Anyway, I digress. I was talking about how this whole motherhood thing is a pretty sneakily tricky business. At every stage, it gets you thinking, "Oh! If only I pass this stage, then all's going to be rosy and peaceful" and then you reach that stage and you are already peeking into the next stage and wondering when said stage will jump ahead. And like all mom stories you might have heard, I will add that each stage has a charm that you will miss when you near its end. See, that's why it's sneaky. You want your baby to be done having teeth and then you look at her full-teethed smile and wonder where the toothless grin of yesterday vanished to. You watch her bob her head to music and wonder why the little person who needed your smell every moment of her awake-time doesn't need you quite so much anymore. You are waiting for her to take those little baby steps but know already that you will miss the time when all she could do was roll from her tummy to her back. Sigh. You can't beat the system. You gotta ride the ups and downs and savor the experience. That's the tricky bit -- the knowledge that it's challenging and fun, tiresome and enriching. Can't have one without the other.

So, while you are dealing with all these inconsistencies, you realize you also have a work-life in the outside world that needs your attention. And, I don't know how the super moms do it but I find it really really hard to do justice to the outside world and the baby world. And this is when I haven't really cooked in almost 2 years, save the sudden urge to make a sweet or two on an auspicious day! But, I try anyway with the end result that I am tired and sometimes short fused ("Sometimes?!" -- that would be k screaming from down the hall :p) and yet not satisfied with what I have achieved at the end of the day. There is still a list of 12 tasks and personal goals (including sleep) yet to be achieved and it's already midnight.

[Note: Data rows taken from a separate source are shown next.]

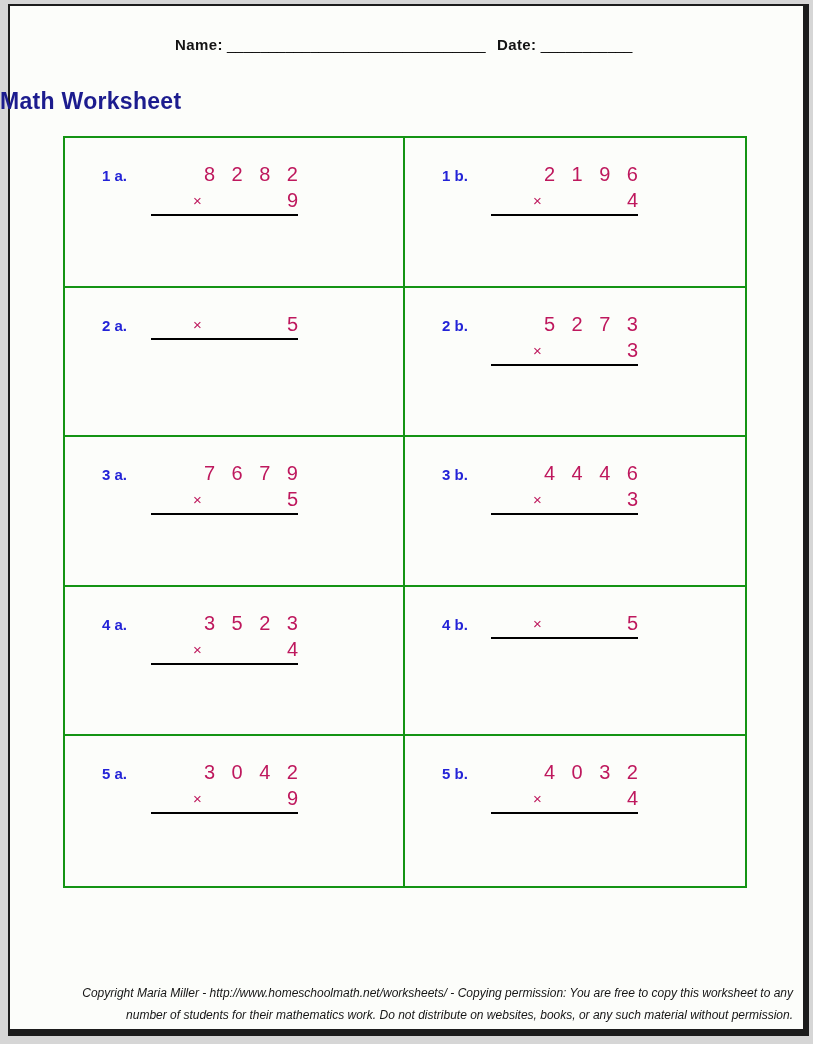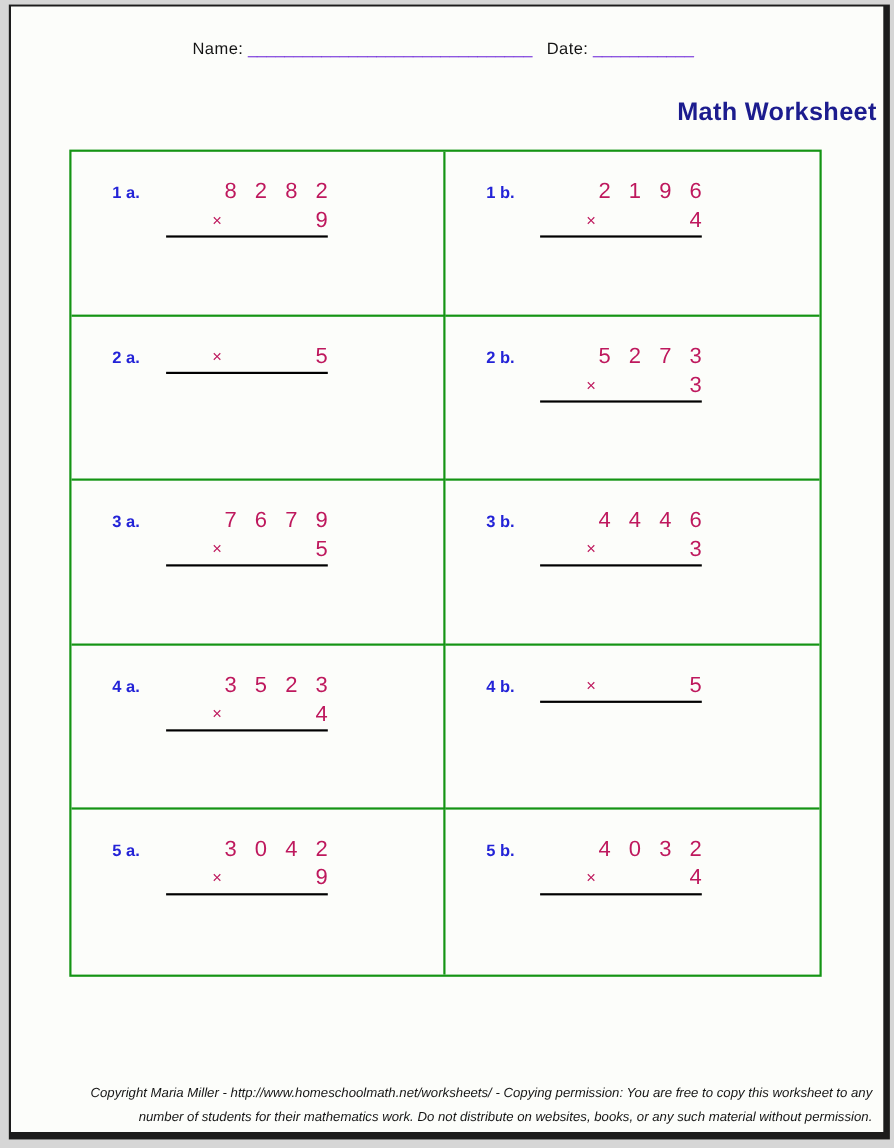"Name:" .field-label { font-weight: normal -> bold }
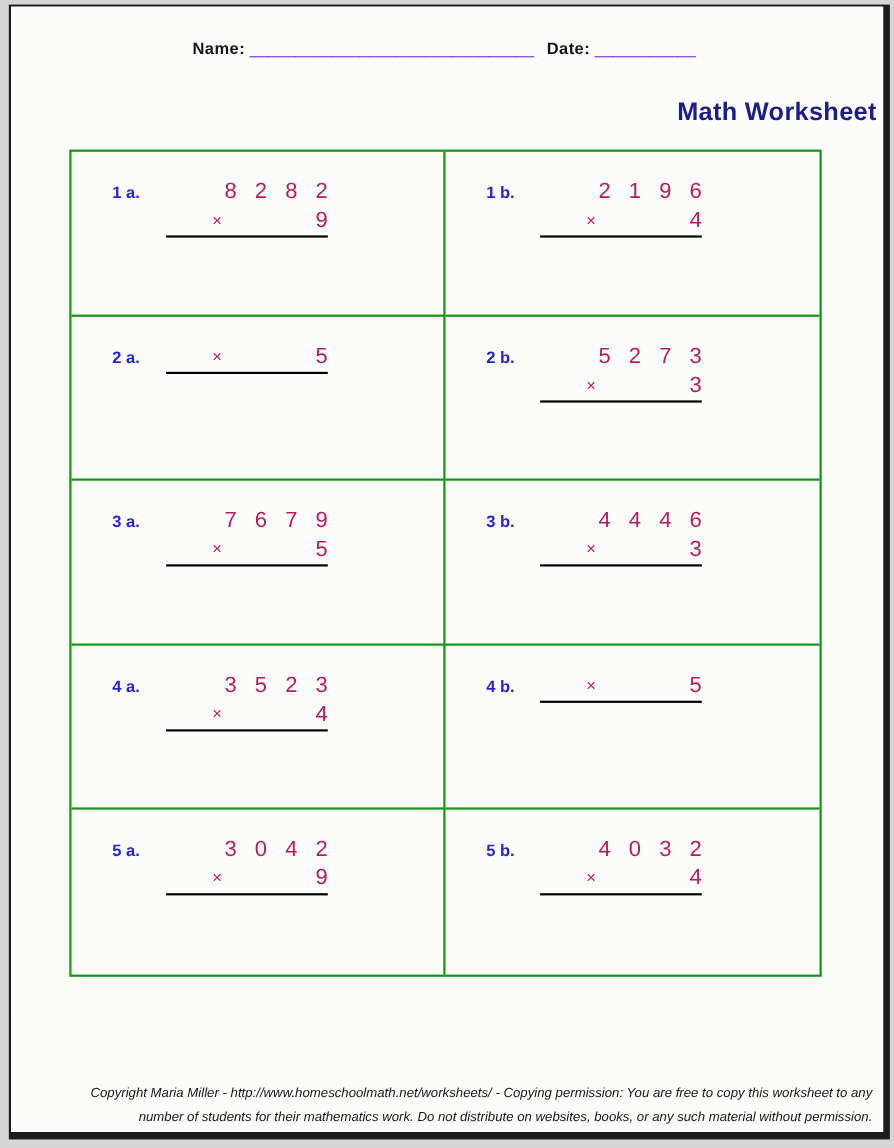"_______________________________" .blank-line { color: #6d28d9 -> #000000 }
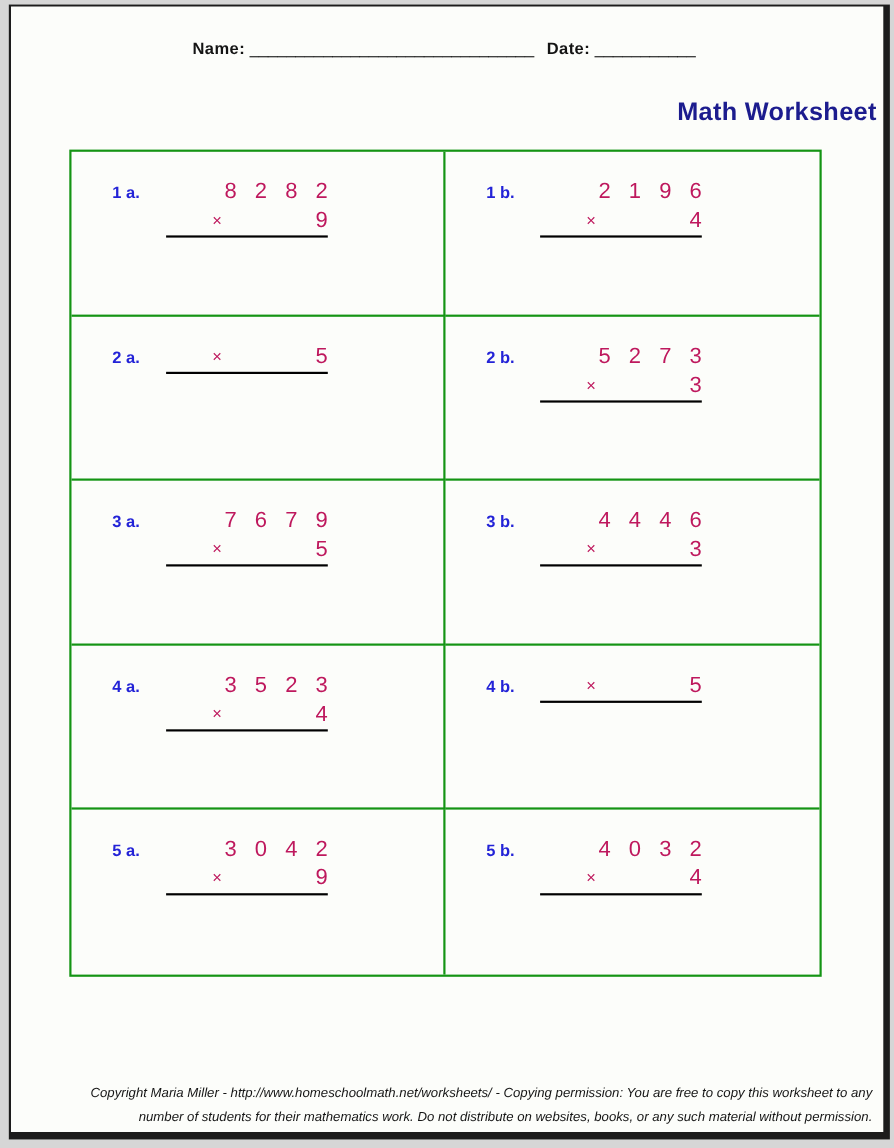"Math Worksheet" .title { text-align: right -> left }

Whenever I get into this mode of thinking, well-meaning folks have the tendency to get that faraway wise look as they say, "Think of the moms of yester years who did it all on their own", "Think of the moms who..." blah. blah. Yes, yes. Those moms rock. And I suppose I am selfish in assuming I have a tough life but hey, part of living a fulfilling life is to really live in the moment. So, I am doing that, aren't I? Really soaking up motherhood moments and still trying to have fun. Don't see the need to compare muhself with moms of yesteryears who did it all and still smiled at their husbands with bright-eyed devotion in the mornings as opposed to bleary-eyed, mumbling-to-self lady in pjs who snarls at dear husband in the morning (Uh. That would be me). So, what am I saying? Modern moms have the right to crib too. It's fun to crib (crib = complain as we Indians like to call it). I bet it's healthful (or some such fancy word) to the soul too. To modern motherhood!

4 comments:

Vidhya said...

Nice post. I am a sahm, yet I am doubtful many a times whether I am doing justice to that role :) So i can understand what you must be going through.
Living in the present moment is something that I cherish in motherhood. Most of the time it is the way of life and not being in the present moment is not an option (even if you want to) especially when they are very little :)

aseel said...

Great post. Now off to do some balancing acts ;)

RS said...

vidhya -- Hey! We should meet up soon! Please do drop by!

Aseel -- ;)

jessica said...

You are so right. And it's funny, just when I think I'm the only crazy person in the world, I find other people going through the exact same thing. Whenever I go through tough times and feel like I can't manage, I start thinking about those yester-moms and how my own mother had 3 kids under 3 to look after...I only have 1, I can't be going crazy yet!

I also think though it's hard nowadays because we want it all. We want to work and have our kids. I think it really helps having a good support system. A dad today can't be like the same dad back then, who was the only one going to work and came home just in time for dinner and bedtime. Modern dads have to pick up more responsibility...unless they want to get better paying jobs so moms don't have to work. :P

And yeah, looking back, I feel like such an idiot for worrying so much about labor. :) Of course, I used the drugs!